Exactly reproduce all the records, keeping pictures out of the copy.
Material for the task Start Marker
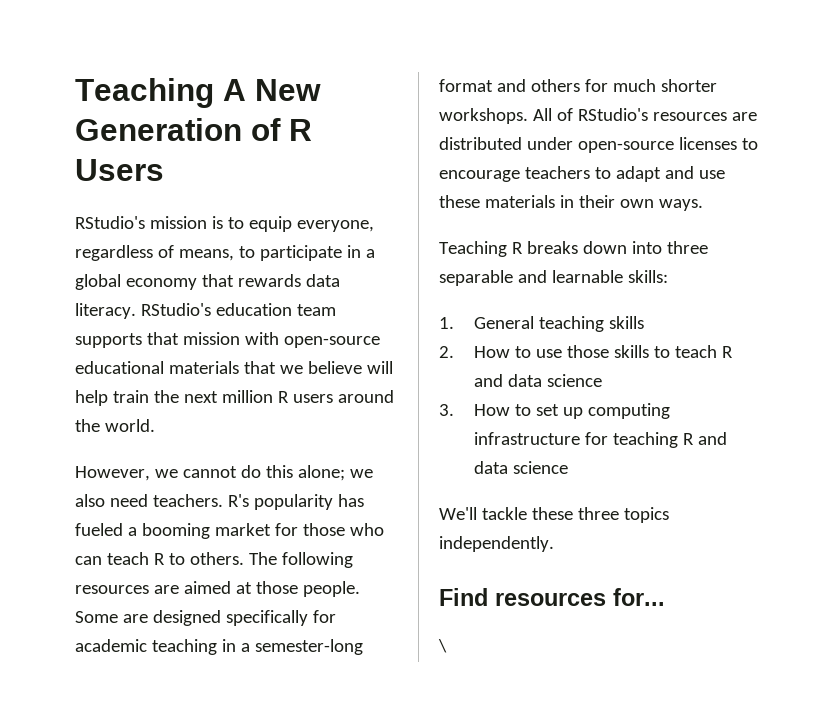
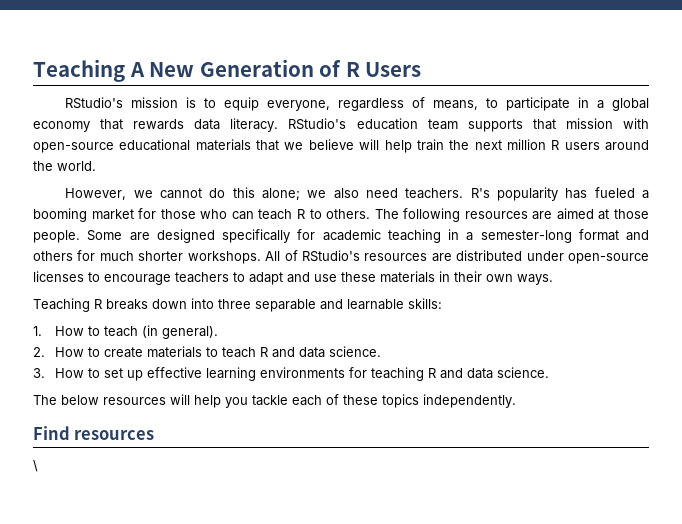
[474,316,645,332] General teaching skills -> [54,325,218,339] How to teach (in general).
[536,345,650,358] use those skills -> [103,346,202,358] create materials
[547,374,603,387] science -> [328,346,381,357] science.
[588,403,671,419] [474,432,581,445] computing infrastructure -> [146,367,345,381] effective learning environments
[513,461,569,474] [439,507,619,520] science // We'll tackle these three -> [496,367,549,378] [33,394,378,408] science. // The below resources will help you tackle each of these
[613,588,665,606] for... -> (155, 435) none

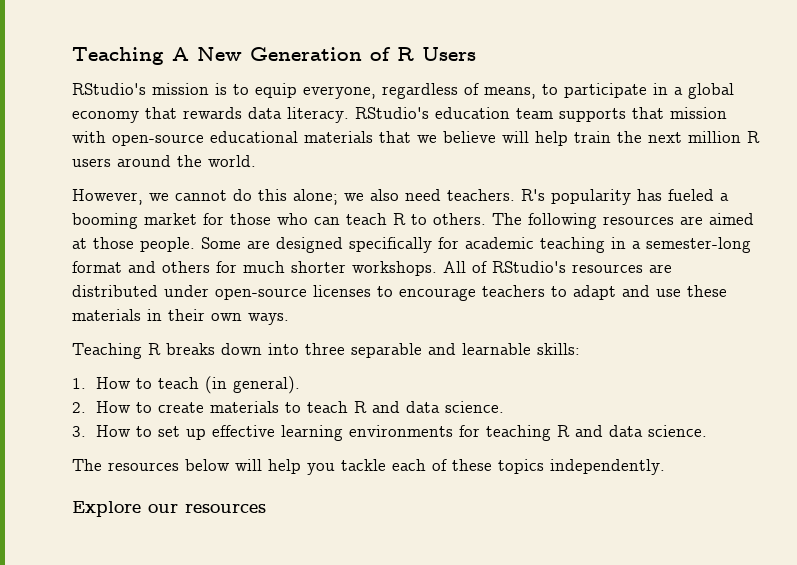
[61,395,166,405] below resources -> [108,459,230,471] resources below
[33,426,155,440] [33,460,38,472] Find resources // \ -> [72,501,266,517] Explore our resources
Material for the task End Marker
▶ **Task solution**
[474,316,645,332] General teaching skills -> [54,325,218,339] How to teach (in general).
[536,345,650,358] use those skills -> [103,346,202,358] create materials
[547,374,603,387] science -> [328,346,381,357] science.
[588,403,671,419] [474,432,581,445] computing infrastructure -> [146,367,345,381] effective learning environments
[513,461,569,474] [439,507,619,520] science // We'll tackle these three -> [496,367,549,378] [33,394,378,408] science. // The below resources will help you tackle each of these
[613,588,665,606] for... -> (155, 435) none

[61,395,166,405] below resources -> [108,459,230,471] resources below
[33,426,155,440] [33,460,38,472] Find resources // \ -> [72,501,266,517] Explore our resources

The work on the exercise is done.